[EXERCISE DESCRIPTION] Restate the records below word for word.
======
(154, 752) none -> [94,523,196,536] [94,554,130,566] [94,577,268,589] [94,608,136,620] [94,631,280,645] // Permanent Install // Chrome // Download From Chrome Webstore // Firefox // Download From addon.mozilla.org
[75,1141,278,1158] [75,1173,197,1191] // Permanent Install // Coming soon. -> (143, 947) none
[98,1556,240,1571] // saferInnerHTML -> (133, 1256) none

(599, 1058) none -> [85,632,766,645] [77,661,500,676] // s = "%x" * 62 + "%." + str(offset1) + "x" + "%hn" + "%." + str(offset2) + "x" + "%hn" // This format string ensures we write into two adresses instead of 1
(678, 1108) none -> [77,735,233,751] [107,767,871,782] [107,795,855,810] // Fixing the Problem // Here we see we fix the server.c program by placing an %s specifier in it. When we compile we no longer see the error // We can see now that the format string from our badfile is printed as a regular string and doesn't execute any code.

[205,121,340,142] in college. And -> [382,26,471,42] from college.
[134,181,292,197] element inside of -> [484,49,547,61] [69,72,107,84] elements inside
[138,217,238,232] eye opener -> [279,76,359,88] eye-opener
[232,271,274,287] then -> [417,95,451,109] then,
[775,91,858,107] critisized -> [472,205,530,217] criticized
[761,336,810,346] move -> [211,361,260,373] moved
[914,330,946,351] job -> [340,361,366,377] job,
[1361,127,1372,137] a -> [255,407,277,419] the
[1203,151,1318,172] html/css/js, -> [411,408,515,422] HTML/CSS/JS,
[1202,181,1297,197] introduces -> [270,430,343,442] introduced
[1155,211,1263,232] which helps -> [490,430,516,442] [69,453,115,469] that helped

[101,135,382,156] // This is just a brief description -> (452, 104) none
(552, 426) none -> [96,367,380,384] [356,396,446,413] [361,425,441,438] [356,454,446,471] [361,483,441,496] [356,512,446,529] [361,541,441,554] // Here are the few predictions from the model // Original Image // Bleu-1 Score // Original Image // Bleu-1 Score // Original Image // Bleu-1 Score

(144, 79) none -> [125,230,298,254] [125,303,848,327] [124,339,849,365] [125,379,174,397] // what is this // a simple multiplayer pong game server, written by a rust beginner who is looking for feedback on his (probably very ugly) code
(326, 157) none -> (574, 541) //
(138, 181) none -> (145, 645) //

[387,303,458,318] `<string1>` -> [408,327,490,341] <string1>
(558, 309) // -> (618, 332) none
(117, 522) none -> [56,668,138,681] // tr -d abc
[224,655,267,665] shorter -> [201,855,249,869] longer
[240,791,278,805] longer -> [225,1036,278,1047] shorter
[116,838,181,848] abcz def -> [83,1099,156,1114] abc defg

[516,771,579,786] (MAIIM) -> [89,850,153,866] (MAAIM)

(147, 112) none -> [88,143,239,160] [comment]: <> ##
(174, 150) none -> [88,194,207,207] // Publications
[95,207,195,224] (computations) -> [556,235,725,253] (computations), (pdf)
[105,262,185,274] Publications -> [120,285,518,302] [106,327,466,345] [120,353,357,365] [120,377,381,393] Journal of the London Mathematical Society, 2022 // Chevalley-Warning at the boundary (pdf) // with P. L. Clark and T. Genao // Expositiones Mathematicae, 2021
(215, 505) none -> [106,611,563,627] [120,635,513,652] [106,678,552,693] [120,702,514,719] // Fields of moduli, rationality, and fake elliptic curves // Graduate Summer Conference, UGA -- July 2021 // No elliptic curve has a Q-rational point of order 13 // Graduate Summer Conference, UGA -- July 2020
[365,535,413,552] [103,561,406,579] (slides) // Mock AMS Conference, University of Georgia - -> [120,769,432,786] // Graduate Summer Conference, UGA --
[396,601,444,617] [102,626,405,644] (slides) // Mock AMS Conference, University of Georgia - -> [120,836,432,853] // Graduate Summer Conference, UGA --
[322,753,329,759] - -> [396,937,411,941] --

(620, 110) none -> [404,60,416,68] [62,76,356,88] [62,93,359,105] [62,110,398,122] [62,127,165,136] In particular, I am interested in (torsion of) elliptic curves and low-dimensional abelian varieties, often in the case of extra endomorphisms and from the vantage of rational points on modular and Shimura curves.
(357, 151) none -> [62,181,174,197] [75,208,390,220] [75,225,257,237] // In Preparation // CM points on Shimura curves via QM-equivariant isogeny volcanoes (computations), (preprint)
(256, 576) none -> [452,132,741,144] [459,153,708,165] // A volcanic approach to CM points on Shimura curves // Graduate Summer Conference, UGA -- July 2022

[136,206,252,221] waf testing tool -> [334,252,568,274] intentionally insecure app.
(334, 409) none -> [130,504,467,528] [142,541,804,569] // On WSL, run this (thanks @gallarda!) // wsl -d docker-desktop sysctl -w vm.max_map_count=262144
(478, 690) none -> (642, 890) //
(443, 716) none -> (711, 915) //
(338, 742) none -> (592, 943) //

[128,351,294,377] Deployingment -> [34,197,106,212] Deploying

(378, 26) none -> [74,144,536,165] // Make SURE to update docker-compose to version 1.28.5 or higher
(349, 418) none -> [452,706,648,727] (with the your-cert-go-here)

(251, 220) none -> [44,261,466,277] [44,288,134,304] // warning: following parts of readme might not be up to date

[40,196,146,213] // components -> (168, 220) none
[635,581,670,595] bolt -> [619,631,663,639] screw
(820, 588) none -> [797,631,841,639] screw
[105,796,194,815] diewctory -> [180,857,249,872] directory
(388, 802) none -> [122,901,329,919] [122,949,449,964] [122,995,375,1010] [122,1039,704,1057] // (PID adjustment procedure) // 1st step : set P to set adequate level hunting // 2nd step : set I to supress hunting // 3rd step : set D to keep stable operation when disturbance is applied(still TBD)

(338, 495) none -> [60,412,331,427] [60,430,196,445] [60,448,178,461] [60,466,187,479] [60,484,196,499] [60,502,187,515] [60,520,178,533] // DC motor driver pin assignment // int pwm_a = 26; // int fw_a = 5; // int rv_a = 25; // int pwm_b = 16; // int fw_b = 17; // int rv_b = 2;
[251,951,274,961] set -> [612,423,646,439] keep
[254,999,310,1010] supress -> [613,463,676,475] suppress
======
[ANSWER]
(154, 752) none -> [94,523,196,536] [94,554,130,566] [94,577,268,589] [94,608,136,620] [94,631,280,645] // Permanent Install // Chrome // Download From Chrome Webstore // Firefox // Download From addon.mozilla.org
[75,1141,278,1158] [75,1173,197,1191] // Permanent Install // Coming soon. -> (143, 947) none
[98,1556,240,1571] // saferInnerHTML -> (133, 1256) none

(599, 1058) none -> [85,632,766,645] [77,661,500,676] // s = "%x" * 62 + "%." + str(offset1) + "x" + "%hn" + "%." + str(offset2) + "x" + "%hn" // This format string ensures we write into two adresses instead of 1
(678, 1108) none -> [77,735,233,751] [107,767,871,782] [107,795,855,810] // Fixing the Problem // Here we see we fix the server.c program by placing an %s specifier in it. When we compile we no longer see the error // We can see now that the format string from our badfile is printed as a regular string and doesn't execute any code.

[205,121,340,142] in college. And -> [382,26,471,42] from college.
[134,181,292,197] element inside of -> [484,49,547,61] [69,72,107,84] elements inside
[138,217,238,232] eye opener -> [279,76,359,88] eye-opener
[232,271,274,287] then -> [417,95,451,109] then,
[775,91,858,107] critisized -> [472,205,530,217] criticized
[761,336,810,346] move -> [211,361,260,373] moved
[914,330,946,351] job -> [340,361,366,377] job,
[1361,127,1372,137] a -> [255,407,277,419] the
[1203,151,1318,172] html/css/js, -> [411,408,515,422] HTML/CSS/JS,
[1202,181,1297,197] introduces -> [270,430,343,442] introduced
[1155,211,1263,232] which helps -> [490,430,516,442] [69,453,115,469] that helped

[101,135,382,156] // This is just a brief description -> (452, 104) none
(552, 426) none -> [96,367,380,384] [356,396,446,413] [361,425,441,438] [356,454,446,471] [361,483,441,496] [356,512,446,529] [361,541,441,554] // Here are the few predictions from the model // Original Image // Bleu-1 Score // Original Image // Bleu-1 Score // Original Image // Bleu-1 Score

(144, 79) none -> [125,230,298,254] [125,303,848,327] [124,339,849,365] [125,379,174,397] // what is this // a simple multiplayer pong game server, written by a rust beginner who is looking for feedback on his (probably very ugly) code
(326, 157) none -> (574, 541) //
(138, 181) none -> (145, 645) //

[387,303,458,318] `<string1>` -> [408,327,490,341] <string1>
(558, 309) // -> (618, 332) none
(117, 522) none -> [56,668,138,681] // tr -d abc
[224,655,267,665] shorter -> [201,855,249,869] longer
[240,791,278,805] longer -> [225,1036,278,1047] shorter
[116,838,181,848] abcz def -> [83,1099,156,1114] abc defg

[516,771,579,786] (MAIIM) -> [89,850,153,866] (MAAIM)

(147, 112) none -> [88,143,239,160] [comment]: <> ##
(174, 150) none -> [88,194,207,207] // Publications
[95,207,195,224] (computations) -> [556,235,725,253] (computations), (pdf)
[105,262,185,274] Publications -> [120,285,518,302] [106,327,466,345] [120,353,357,365] [120,377,381,393] Journal of the London Mathematical Society, 2022 // Chevalley-Warning at the boundary (pdf) // with P. L. Clark and T. Genao // Expositiones Mathematicae, 2021
(215, 505) none -> [106,611,563,627] [120,635,513,652] [106,678,552,693] [120,702,514,719] // Fields of moduli, rationality, and fake elliptic curves // Graduate Summer Conference, UGA -- July 2021 // No elliptic curve has a Q-rational point of order 13 // Graduate Summer Conference, UGA -- July 2020
[365,535,413,552] [103,561,406,579] (slides) // Mock AMS Conference, University of Georgia - -> [120,769,432,786] // Graduate Summer Conference, UGA --
[396,601,444,617] [102,626,405,644] (slides) // Mock AMS Conference, University of Georgia - -> [120,836,432,853] // Graduate Summer Conference, UGA --
[322,753,329,759] - -> [396,937,411,941] --

(620, 110) none -> [404,60,416,68] [62,76,356,88] [62,93,359,105] [62,110,398,122] [62,127,165,136] In particular, I am interested in (torsion of) elliptic curves and low-dimensional abelian varieties, often in the case of extra endomorphisms and from the vantage of rational points on modular and Shimura curves.
(357, 151) none -> [62,181,174,197] [75,208,390,220] [75,225,257,237] // In Preparation // CM points on Shimura curves via QM-equivariant isogeny volcanoes (computations), (preprint)
(256, 576) none -> [452,132,741,144] [459,153,708,165] // A volcanic approach to CM points on Shimura curves // Graduate Summer Conference, UGA -- July 2022

[136,206,252,221] waf testing tool -> [334,252,568,274] intentionally insecure app.
(334, 409) none -> [130,504,467,528] [142,541,804,569] // On WSL, run this (thanks @gallarda!) // wsl -d docker-desktop sysctl -w vm.max_map_count=262144
(478, 690) none -> (642, 890) //
(443, 716) none -> (711, 915) //
(338, 742) none -> (592, 943) //

[128,351,294,377] Deployingment -> [34,197,106,212] Deploying

(378, 26) none -> [74,144,536,165] // Make SURE to update docker-compose to version 1.28.5 or higher
(349, 418) none -> [452,706,648,727] (with the your-cert-go-here)

(251, 220) none -> [44,261,466,277] [44,288,134,304] // warning: following parts of readme might not be up to date

[40,196,146,213] // components -> (168, 220) none
[635,581,670,595] bolt -> [619,631,663,639] screw
(820, 588) none -> [797,631,841,639] screw
[105,796,194,815] diewctory -> [180,857,249,872] directory
(388, 802) none -> [122,901,329,919] [122,949,449,964] [122,995,375,1010] [122,1039,704,1057] // (PID adjustment procedure) // 1st step : set P to set adequate level hunting // 2nd step : set I to supress hunting // 3rd step : set D to keep stable operation when disturbance is applied(still TBD)

(338, 495) none -> [60,412,331,427] [60,430,196,445] [60,448,178,461] [60,466,187,479] [60,484,196,499] [60,502,187,515] [60,520,178,533] // DC motor driver pin assignment // int pwm_a = 26; // int fw_a = 5; // int rv_a = 25; // int pwm_b = 16; // int fw_b = 17; // int rv_b = 2;
[251,951,274,961] set -> [612,423,646,439] keep
[254,999,310,1010] supress -> [613,463,676,475] suppress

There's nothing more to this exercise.